You should not encounter any problems, if you encounter any problems Check the commands and its case..
Setup SSH Access by Creating a Certificate
Issue the following command
ssh-keygen -t rsa -P ''
This will generate a key for ssh access
cat ~/.ssh/id_rsa.pub >> ~/.ssh/authorized_keys
Test that your access is working by executing the command
ssh localhost
This will ask you to store the key.. and then ask for your password. If you manage to login using the above command, it means that your ssh server is working. Otherwise restart your computer and try again.
Now things are set.. We need to download Hadoop.
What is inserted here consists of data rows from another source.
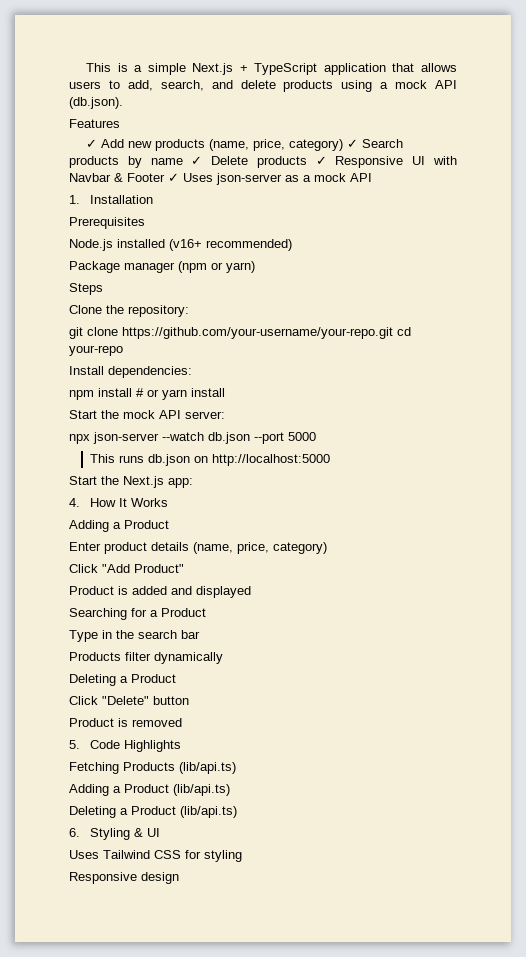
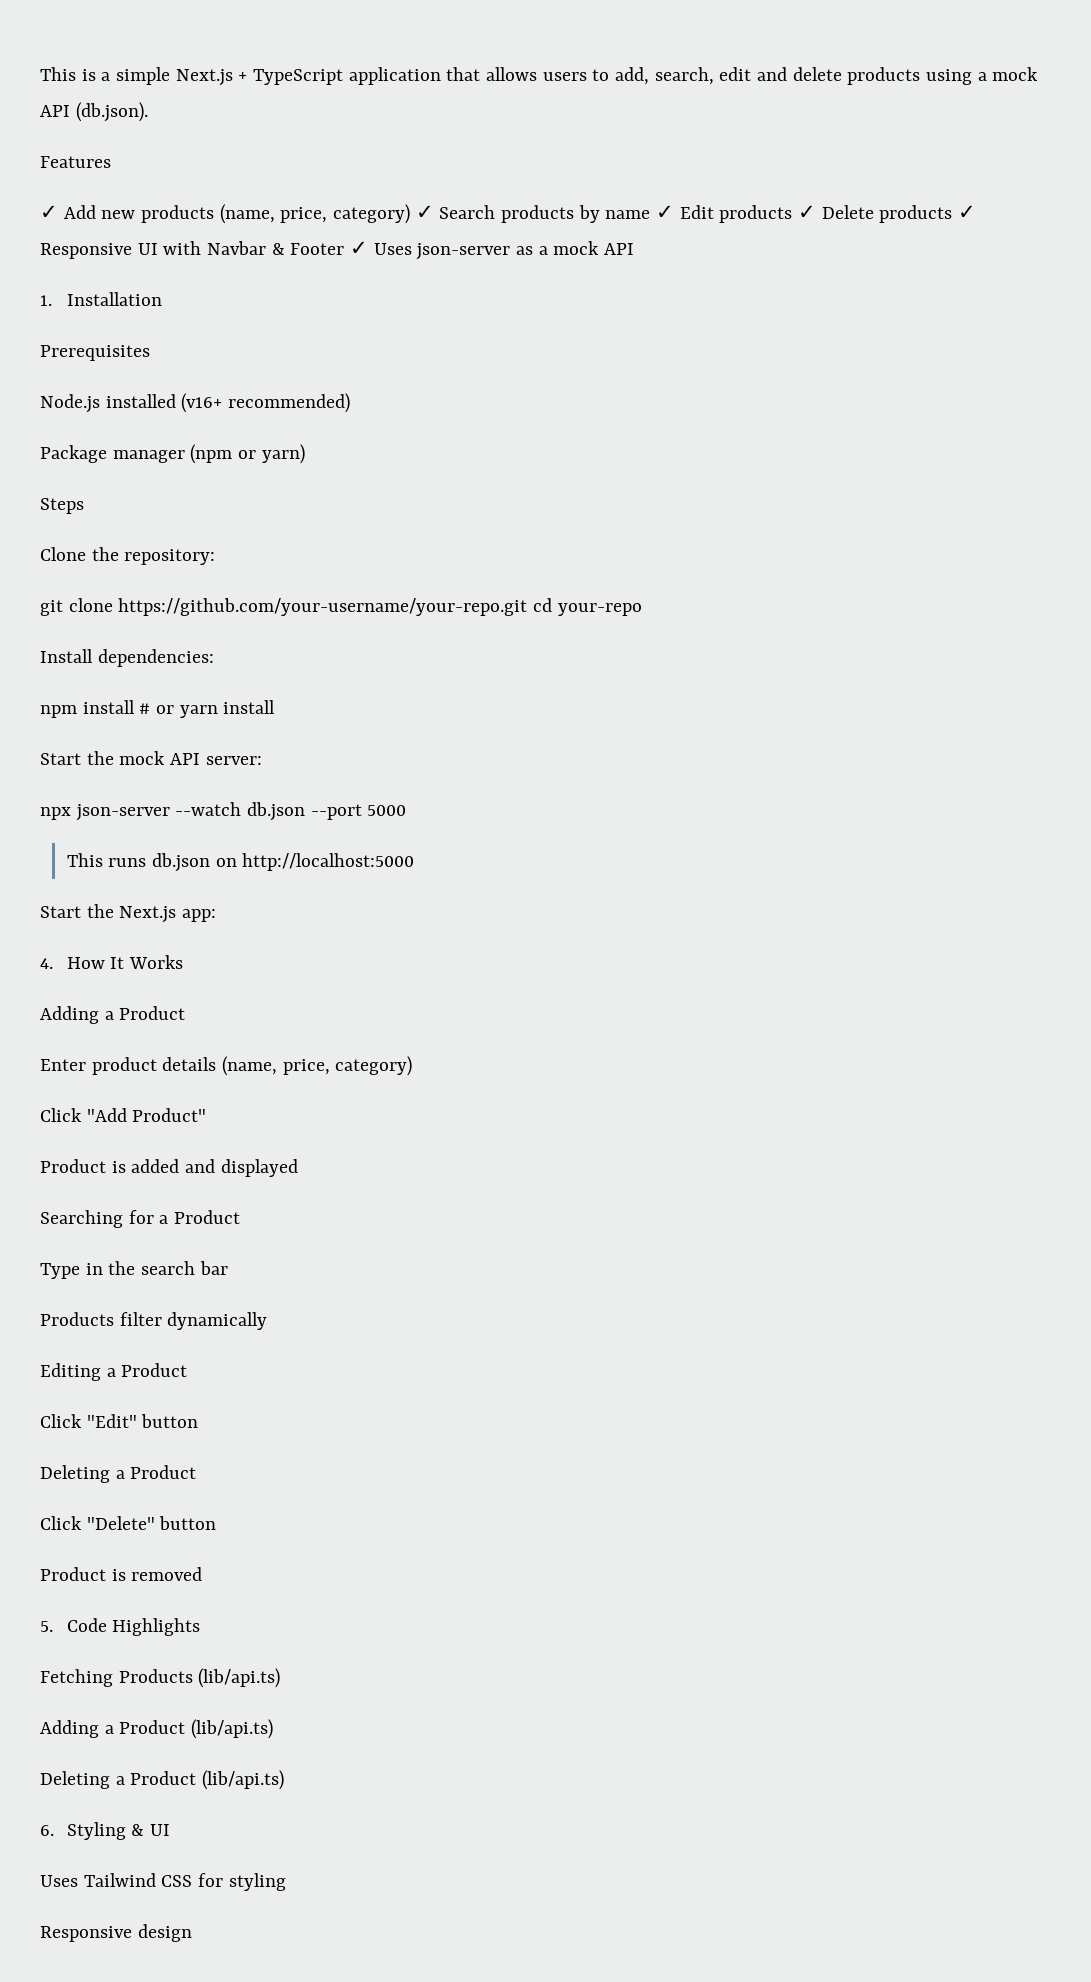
- This is a simple Next.js + TypeScript application that allows users to add, search, and delete products using a mock API (db.json).
+ This is a simple Next.js + TypeScript application that allows users to add, search, edit and delete products using a mock API (db.json).
- ✓ Add new products (name, price, category) ✓ Search products by name ✓ Delete products ✓ Responsive UI with Navbar & Footer ✓ Uses json-server as a mock API
+ ✓ Add new products (name, price, category) ✓ Search products by name ✓ Edit products ✓ Delete products ✓ Responsive UI with Navbar & Footer ✓ Uses json-server as a mock API
+ Editing a Product
+ Click "Edit" button

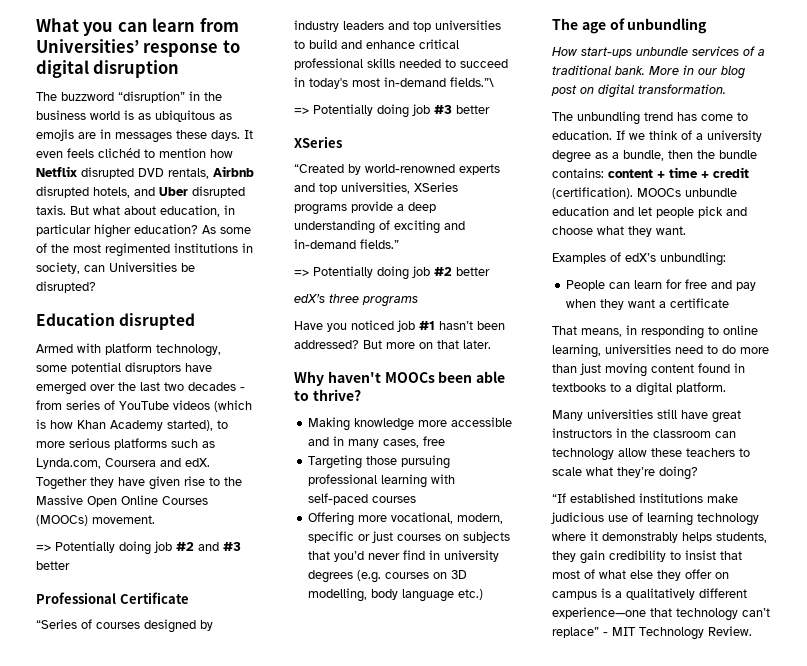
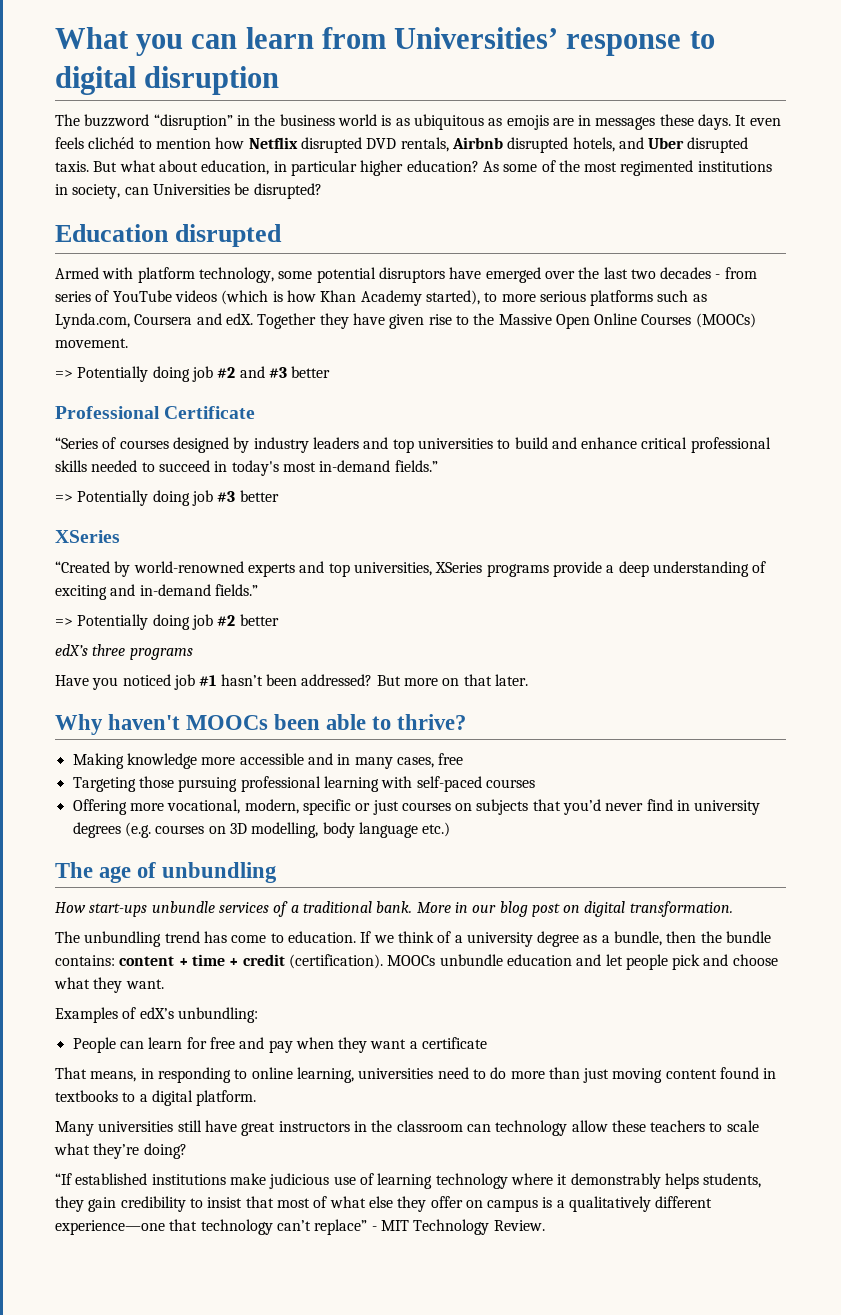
- “Series of courses designed by industry leaders and top universities to build and enhance critical professional skills needed to succeed in today's most in-demand fields.”\
+ “Series of courses designed by industry leaders and top universities to build and enhance critical professional skills needed to succeed in today's most in-demand fields.”

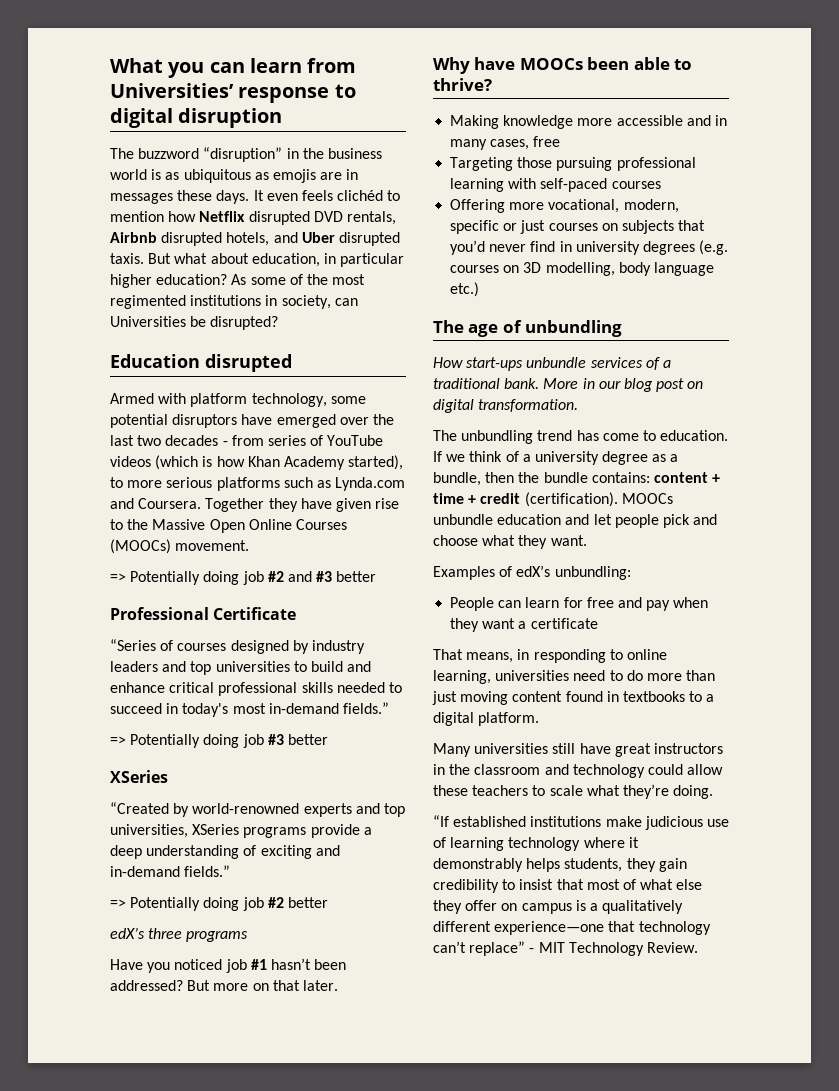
- Armed with platform technology, some potential disruptors have emerged over the last two decades - from series of YouTube videos (which is how Khan Academy started), to more serious platforms such as Lynda.com, Coursera and edX.
+ Armed with platform technology, some potential disruptors have emerged over the last two decades - from series of YouTube videos (which is how Khan Academy started), to more serious platforms such as Lynda.com and Coursera.
- Why haven't MOOCs been able to thrive?
+ Why have MOOCs been able to thrive?
- Many universities still have great instructors in the classroom can technology allow these teachers to scale what they’re doing?
+ Many universities still have great instructors in the classroom and technology could allow these teachers to scale what they’re doing.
I downloaded Hadoop from the following link
http://www.eu.apache.org/dist/hadoop/core/hadoop-2.7.1/hadoop-2.7.1.tar.gz
Download Hadoop
You can either use the browser to download it. If you don't want to leave the console, issue the following command
wget http://www.eu.apache.org/dist/hadoop/core/hadoop-2.7.1/hadoop-2.7.1.tar.gz
Once download is completed, issue the following command
sudo tar vxzf hadoop-2.2.0.tar.gz -C /usr/local
This command will extract the files to /usr/local directory
Change directory to /usr/local
cd /usr/local
rename hadoop-2.7.1 to hadoop
mv hadoop-2.7.1 hadoop
In order for hduser to access the hadoop directory change its ownership
sudo chown -R hduser:hadoop hadoop
That's the easy part and it is done. Congrats. Take a break, drink a cup of coffee or root beer.. :)
Now to configure Environment variables for Hadoop
Setting User Variables
Switch to your home Directory by issuing the following command
cd ~
gedit .bashrc
This will open the file .bashrc which keeps user information. You will see a lot of lines of code. Don't change any code. Move to the end of the file and paste the following
#Hadoop variables
export JAVA_HOME=/usr/lib/jvm/jdk/
export HADOOP_INSTALL=/usr/local/hadoop
export PATH=$PATH:$HADOOP_INSTALL/bin
export PATH=$PATH:$HADOOP_INSTALL/sbin
export HADOOP_MAPRED_HOME=$HADOOP_INSTALL
export HADOOP_COMMON_HOME=$HADOOP_INSTALL
export HADOOP_HDFS_HOME=$HADOOP_INSTALL
export YARN_HOME=$HADOOP_INSTALL
Setting Hadoop Variables
Switch to hadoop directory by this command
cd /usr/local/hadoop/etc/hadoop
Open hadoop-env.sh by issuing the command
gedit hadoop-env.sh
Add the following code at the end of the file
#modify JAVA_HOME
export JAVA_HOME=/usr/lib/jvm/jdk/
Logout and then login once again using the hduser
Now open a terminal Fire the command to test hadoop version
hadoop version
If it shows the version. Hadoop is installed.. Happy Coding.